‏ Luke 1:68-73

68Geloofd zij de Heere, de God Israëls, want Hij heeft bezocht, en verlossing te weeg gebracht Zijn volke;
 Geloofd Grieks gezegend.
,
 bezocht, Namelijk in genade.
69En heeft een hoorn der zaligheid ons opgericht, in het huis van David, Zijn knecht;
 een hoorn der zaligheid ons opgericht, Dat is, een sterken Verlosser, dat is, Christus gelijk Psa 132:17 . Eene gelijkenis genomen van dieren, die hoornen hebben, waarmede zij groot geweld doen.
70Gelijk Hij gesproken heeft door den mond Zijner heilige profeten, die van het begin der wereld geweest zijn;
 van het begin der wereld geweest zijn ; Grieks van de eeuw; dat is, van dat de eeuw of wereld geweest is.

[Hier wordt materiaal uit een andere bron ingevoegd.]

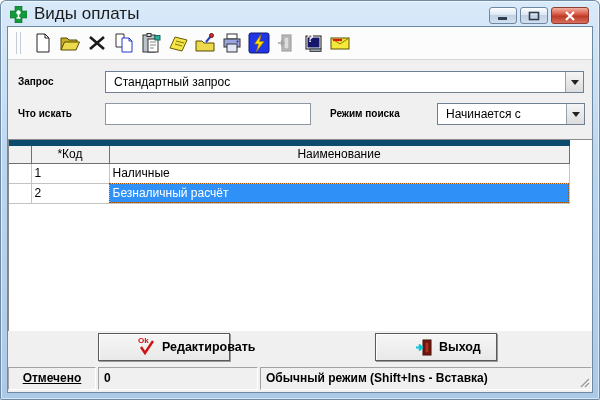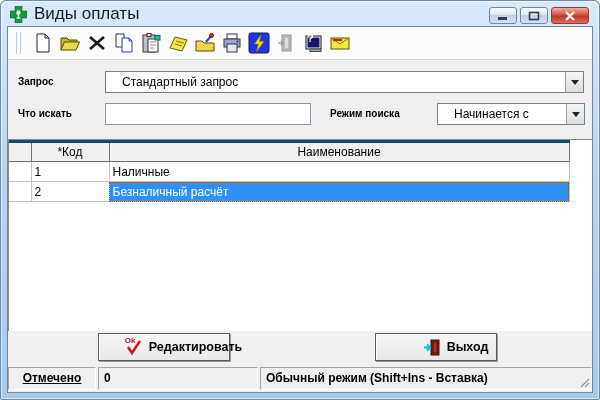--- a/index.html
+++ b/index.html
@@ -37,50 +37,50 @@
     justify-content:center; position:relative; }
   .tb-icon svg { width:22px; height:22px; }
   .q-glyph { position:absolute; left:8px; top:3px; color:#fff; font-size:11px;
     font-weight:bold; line-height:1; }
 
   
   .lbl { position:absolute; font-size:10px; font-weight:bold; color:#000;
     line-height:22px; white-space:nowrap; }
   .combo { position:absolute; height:22px; background:#fff;
     border:1px solid #708094; display:flex; }
-  .combo-text { flex:1; font-size:12px; line-height:20px; padding:0 16px;
+  .combo-text { flex:1; font-size:12px; line-height:20px; padding:0 8px;
     overflow:hidden; white-space:nowrap; }
   .combo-btn { width:18px; background:linear-gradient(#f5f5f5,#dcdcdc);
     border-left:1px solid #9aa2ac; display:flex; align-items:center;
     justify-content:center; }
   .combo-arrow { width:0; height:0; border:4px solid transparent;
     border-top:5px solid #222; margin-top:5px; }
   .textbox { position:absolute; height:22px; background:#fff;
     border:1px solid #8c97a5; font-size:12px; padding:0 4px;
     font-family:"Liberation Sans", sans-serif; }
 
   
   .grid { position:absolute; left:0; top:112px; width:100%; height:192px;
     background:#fff; border-top:1px solid #8a8a8a; border-left:1px solid #8a8a8a; }
   table.grid-table { border-collapse:collapse; table-layout:fixed; }
   .grid th { height:20px; background:#f1f1f1; font-size:12px; font-weight:normal;
     border-right:1px solid #707070; border-bottom:1px solid #707070;
-    border-top:3px solid #0c4a6e; text-align:center; color:#000; }
+    border-top:6px solid #0c4a6e; text-align:center; color:#000; }
   .grid td { height:20px; font-size:12px; color:#000; padding:0 3px;
     border-right:1px solid #c4c4c4; border-bottom:1px solid #c4c4c4;
     white-space:nowrap; overflow:hidden; }
   .col-ind { width:22px; } .col-code { width:78px; } .col-name { width:460px; }
   td.sel { background:var(--selection-bg); color:var(--selection-text);
     outline:1px dotted #a04e00; outline-offset:-1px; }
 
   
   .action-btn { position:absolute; top:306px; height:28px;
     background:linear-gradient(#f6f6f6,#e9e9e9); border:1px solid #5a5a5a;
     box-shadow:1px 1px 0 #9a9a9a, inset 1px 1px 0 #ffffff;
-    display:flex; align-items:center; justify-content:center; gap:6px;
+    display:flex; align-items:center; gap:6px;
     font-size:12.5px; font-weight:bold; color:#000; cursor:default;padding-left:39px; }
   .btn-edit { left:90px; width:132px; }
   .btn-exit { left:367px; width:122px; }
   .ok-icon { position:relative; width:18px; height:18px; flex:0 0 auto; }
   .ok-txt { position:absolute; left:0; top:-2px; color:#cf1212; font-size:8px;
     font-weight:bold; }
   .door-icon { width:18px; height:17px; flex:0 0 auto; }
 
   
   .statusbar { position:absolute; left:0; right:0; top:340px; height:23px;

71Namelijk een verlossing van onze vijanden, en van de hand al dergenen, die ons haten; 72Opdat Hij barmhartigheid deed aan onze vaderen, en gedachtig ware aan Zijn heilig verbond;
 gedachtig ware Dat is, met de daad betoonde dat hij gedachtig ware.
73En aan den eed, dien Hij Abraham, onzen vader, gezworen heeft, om ons te geven.
 aan den eed, Grieks den eed; hetwelk sommigen uitleggen: volgens den eed, of om den eed.